◆ EXTRACTED DATA
• • • • •
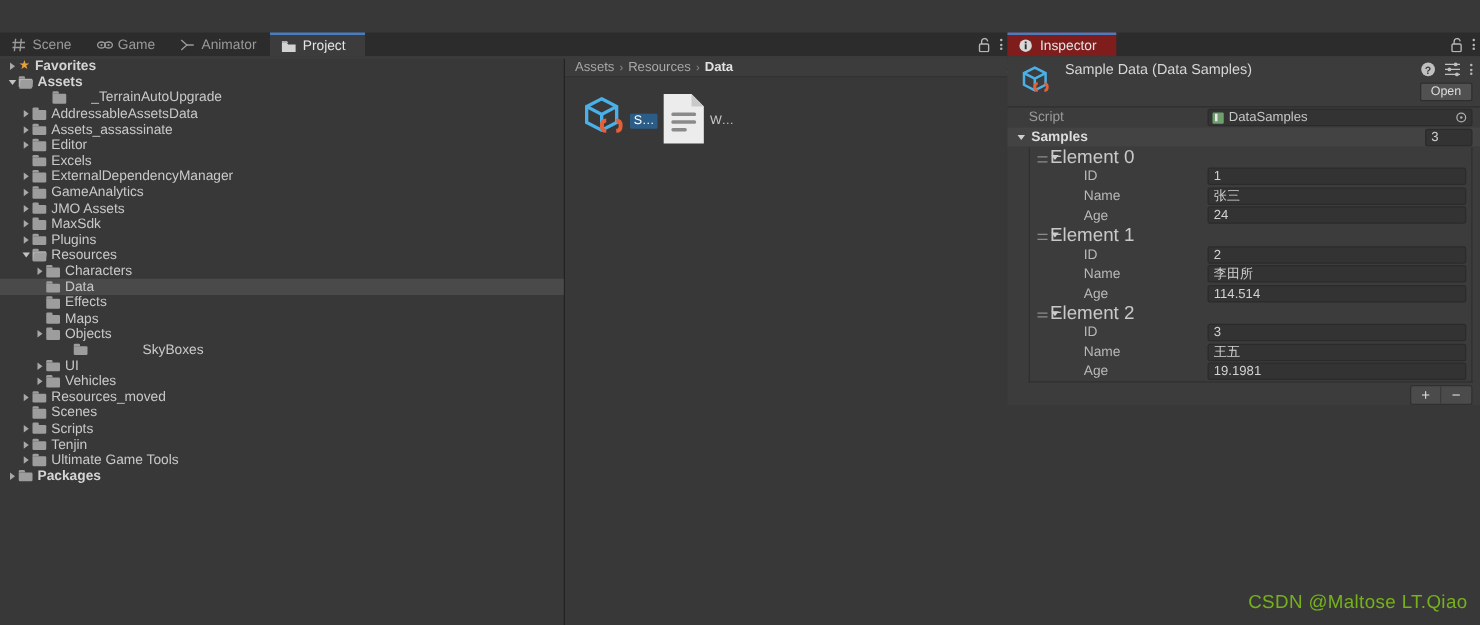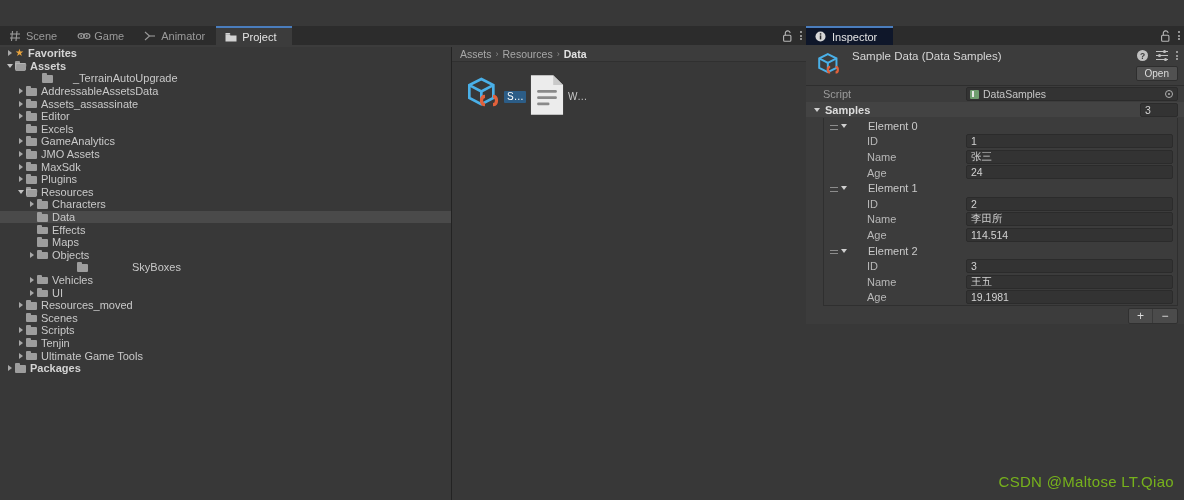--- a/index.html
+++ b/index.html
@@ -128,21 +128,21 @@
     position:absolute; left:0; bottom:0; width:806px; height:18px; background:#414141;
     border-top:1px solid #2b2b2b; display:flex; align-items:center; padding-left:6px; gap:4px;
   }
   #proj-status .path{ font-size:10.5px; color:#d0d0d0; }
   .zoom-slider{ position:absolute; left:728px; top:7px; width:70px; height:4px;}
   .zoom-slider .track{ position:absolute;left:0;top:1.5px;width:70px;height:1.5px;background:#6a6a6a;}
   .zoom-slider .knob{ position:absolute; left:42px; top:-3px; width:10px;height:10px;border-radius:50%;background:#b8b8b8;}
 
   
   #insp-tabbar{ height:19px; background:#2c2c2c; display:flex; align-items:center; position:relative;}
-  #insp-tabbar .tab.active{ background:#0f172a; }
+  #insp-tabbar .tab.active{ background:#7f1d1d; }
   .tb-right{ position:absolute; right:4px; top:0; height:19px; display:flex; align-items:center; gap:7px;}
   .kebab{ display:flex;flex-direction:column;gap:1.6px;align-items:center;}
   .kebab b{ width:2px;height:2px;border-radius:50%;background:#b6b6b6;display:block;}
 
   #insp-header{
     height:41px; background:#3c3c3c; position:relative; border-bottom:1px solid #2e2e2e;
   }
   #insp-header .big-ico{ position:absolute; left:9px; top:6px; width:28px;height:28px;}
   #insp-header .title{ position:absolute; left:46px; top:5px; font-size:11.5px; color:#d6d6d6;}
   #insp-header .hdr-icons{ position:absolute; right:6px; top:5px; display:flex;align-items:center;gap:8px;}
@@ -184,21 +184,21 @@
   .samples-row .numfield{ right:6px; width:38px; top:0.5px; }
 
   #array-box{
     margin: 1px 6px 0 17px; border:1px solid #2f2f2f; border-top:none;
     background:#3c3c3c; position:relative;
   }
   .elem-row{ height:15.6px; position:relative; display:flex;align-items:center;}
   .elem-row .drag{ position:absolute;left:6px;top:7px;width:8px;height:0;border-top:1.3px solid #8c8c8c;}
   .elem-row .drag::after{ content:"";position:absolute;left:0;top:2.5px;width:8px;border-top:1.3px solid #8c8c8c;}
   .elem-row .tri-d{ position:absolute;left:17px;top:6px;width:0;height:0;border-left:3.4px solid transparent;border-right:3.4px solid transparent;border-top:4.6px solid #cfcfcf;}
-  .elem-row .nm{ position:absolute;left:44px; color:#c9c9c9; font-size:11px;}
+  .elem-row .nm{ position:absolute;left:16px; color:#c9c9c9; font-size:15px;}
   .field-row{ height:15.6px; position:relative; display:flex; align-items:center;}
   .field-row .nm{ position:absolute; left:43px; color:#b8b8b8; font-size:11px;}
   .field-row .numfield{ left:142px; right:4px; top:0.7px; }
 
   #arr-buttons{
     position:absolute; right:6px; margin-top:2px; display:flex;
     background:#4b4b4b; border:1px solid #303030; border-radius:2px; overflow:hidden;
   }
   #arr-buttons div{ width:24px;height:14px;display:flex;align-items:center;justify-content:center;color:#dcdcdc;font-size:12px;line-height:1;}
   #arr-buttons div:first-child{ border-right:1px solid #3a3a3a; }
@@ -392,20 +392,29 @@
               </span>
               <span class="lbl">Excels</span>
             </div>
             <div class="row" style="padding-left: 15px;">
               <span class="arrow">
                 <span class="tri-r"></span>
               </span>
               <span class="folder">
                 <i></i>
               </span>
+              <span class="lbl">ExternalDependencyManager</span>
+            </div>
+            <div class="row" style="padding-left: 15px;">
+              <span class="arrow">
+                <span class="tri-r"></span>
+              </span>
+              <span class="folder">
+                <i></i>
+              </span>
               <span class="lbl">GameAnalytics</span>
             </div>
             <div class="row" style="padding-left: 15px;">
               <span class="arrow">
                 <span class="tri-r"></span>
               </span>
               <span class="folder">
                 <i></i>
               </span>
               <span class="lbl">JMO Assets</span>
@@ -469,44 +478,44 @@
             </div>
             <div class="row" style="padding-left: 26px;">
               <span class="arrow">
                 <span class="tri-r"></span>
               </span>
               <span class="folder">
                 <i></i>
               </span>
               <span class="lbl">Objects</span>
             </div>
-            <div class="row" style="padding-left: 26px; gap: 40px;">
+            <div class="row" style="padding-left: 8px; gap: 40px;">
               <span class="arrow"></span>
               <span class="folder">
                 <i></i>
               </span>
               <span class="lbl">SkyBoxes</span>
             </div>
             <div class="row" style="padding-left: 26px;">
               <span class="arrow">
                 <span class="tri-r"></span>
               </span>
               <span class="folder">
                 <i></i>
               </span>
+              <span class="lbl">UI</span>
+            </div>
+            <div class="row" style="padding-left: 26px;">
+              <span class="arrow">
+                <span class="tri-r"></span>
+              </span>
+              <span class="folder">
+                <i></i>
+              </span>
               <span class="lbl">Vehicles</span>
-            </div>
-            <div class="row" style="padding-left: 26px;">
-              <span class="arrow">
-                <span class="tri-r"></span>
-              </span>
-              <span class="folder">
-                <i></i>
-              </span>
-              <span class="lbl">UI</span>
             </div>
             <div class="row" style="padding-left: 15px;">
               <span class="arrow">
                 <span class="tri-r"></span>
               </span>
               <span class="folder">
                 <i></i>
               </span>
               <span class="lbl">Resources_moved</span>
             </div>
• • • • •
◆ EXERCISE GOAL
Please copy the data above exactly; the pictures do not belong in the copy.

◆ RESULT FOR THIS TASK
--- a/index.html
+++ b/index.html
@@ -128,21 +128,21 @@
     position:absolute; left:0; bottom:0; width:806px; height:18px; background:#414141;
     border-top:1px solid #2b2b2b; display:flex; align-items:center; padding-left:6px; gap:4px;
   }
   #proj-status .path{ font-size:10.5px; color:#d0d0d0; }
   .zoom-slider{ position:absolute; left:728px; top:7px; width:70px; height:4px;}
   .zoom-slider .track{ position:absolute;left:0;top:1.5px;width:70px;height:1.5px;background:#6a6a6a;}
   .zoom-slider .knob{ position:absolute; left:42px; top:-3px; width:10px;height:10px;border-radius:50%;background:#b8b8b8;}
 
   
   #insp-tabbar{ height:19px; background:#2c2c2c; display:flex; align-items:center; position:relative;}
-  #insp-tabbar .tab.active{ background:#0f172a; }
+  #insp-tabbar .tab.active{ background:#7f1d1d; }
   .tb-right{ position:absolute; right:4px; top:0; height:19px; display:flex; align-items:center; gap:7px;}
   .kebab{ display:flex;flex-direction:column;gap:1.6px;align-items:center;}
   .kebab b{ width:2px;height:2px;border-radius:50%;background:#b6b6b6;display:block;}
 
   #insp-header{
     height:41px; background:#3c3c3c; position:relative; border-bottom:1px solid #2e2e2e;
   }
   #insp-header .big-ico{ position:absolute; left:9px; top:6px; width:28px;height:28px;}
   #insp-header .title{ position:absolute; left:46px; top:5px; font-size:11.5px; color:#d6d6d6;}
   #insp-header .hdr-icons{ position:absolute; right:6px; top:5px; display:flex;align-items:center;gap:8px;}
@@ -184,21 +184,21 @@
   .samples-row .numfield{ right:6px; width:38px; top:0.5px; }
 
   #array-box{
     margin: 1px 6px 0 17px; border:1px solid #2f2f2f; border-top:none;
     background:#3c3c3c; position:relative;
   }
   .elem-row{ height:15.6px; position:relative; display:flex;align-items:center;}
   .elem-row .drag{ position:absolute;left:6px;top:7px;width:8px;height:0;border-top:1.3px solid #8c8c8c;}
   .elem-row .drag::after{ content:"";position:absolute;left:0;top:2.5px;width:8px;border-top:1.3px solid #8c8c8c;}
   .elem-row .tri-d{ position:absolute;left:17px;top:6px;width:0;height:0;border-left:3.4px solid transparent;border-right:3.4px solid transparent;border-top:4.6px solid #cfcfcf;}
-  .elem-row .nm{ position:absolute;left:44px; color:#c9c9c9; font-size:11px;}
+  .elem-row .nm{ position:absolute;left:16px; color:#c9c9c9; font-size:15px;}
   .field-row{ height:15.6px; position:relative; display:flex; align-items:center;}
   .field-row .nm{ position:absolute; left:43px; color:#b8b8b8; font-size:11px;}
   .field-row .numfield{ left:142px; right:4px; top:0.7px; }
 
   #arr-buttons{
     position:absolute; right:6px; margin-top:2px; display:flex;
     background:#4b4b4b; border:1px solid #303030; border-radius:2px; overflow:hidden;
   }
   #arr-buttons div{ width:24px;height:14px;display:flex;align-items:center;justify-content:center;color:#dcdcdc;font-size:12px;line-height:1;}
   #arr-buttons div:first-child{ border-right:1px solid #3a3a3a; }
@@ -392,20 +392,29 @@
               </span>
               <span class="lbl">Excels</span>
             </div>
             <div class="row" style="padding-left: 15px;">
               <span class="arrow">
                 <span class="tri-r"></span>
               </span>
               <span class="folder">
                 <i></i>
               </span>
+              <span class="lbl">ExternalDependencyManager</span>
+            </div>
+            <div class="row" style="padding-left: 15px;">
+              <span class="arrow">
+                <span class="tri-r"></span>
+              </span>
+              <span class="folder">
+                <i></i>
+              </span>
               <span class="lbl">GameAnalytics</span>
             </div>
             <div class="row" style="padding-left: 15px;">
               <span class="arrow">
                 <span class="tri-r"></span>
               </span>
               <span class="folder">
                 <i></i>
               </span>
               <span class="lbl">JMO Assets</span>
@@ -469,44 +478,44 @@
             </div>
             <div class="row" style="padding-left: 26px;">
               <span class="arrow">
                 <span class="tri-r"></span>
               </span>
               <span class="folder">
                 <i></i>
               </span>
               <span class="lbl">Objects</span>
             </div>
-            <div class="row" style="padding-left: 26px; gap: 40px;">
+            <div class="row" style="padding-left: 8px; gap: 40px;">
               <span class="arrow"></span>
               <span class="folder">
                 <i></i>
               </span>
               <span class="lbl">SkyBoxes</span>
             </div>
             <div class="row" style="padding-left: 26px;">
               <span class="arrow">
                 <span class="tri-r"></span>
               </span>
               <span class="folder">
                 <i></i>
               </span>
+              <span class="lbl">UI</span>
+            </div>
+            <div class="row" style="padding-left: 26px;">
+              <span class="arrow">
+                <span class="tri-r"></span>
+              </span>
+              <span class="folder">
+                <i></i>
+              </span>
               <span class="lbl">Vehicles</span>
-            </div>
-            <div class="row" style="padding-left: 26px;">
-              <span class="arrow">
-                <span class="tri-r"></span>
-              </span>
-              <span class="folder">
-                <i></i>
-              </span>
-              <span class="lbl">UI</span>
             </div>
             <div class="row" style="padding-left: 15px;">
               <span class="arrow">
                 <span class="tri-r"></span>
               </span>
               <span class="folder">
                 <i></i>
               </span>
               <span class="lbl">Resources_moved</span>
             </div>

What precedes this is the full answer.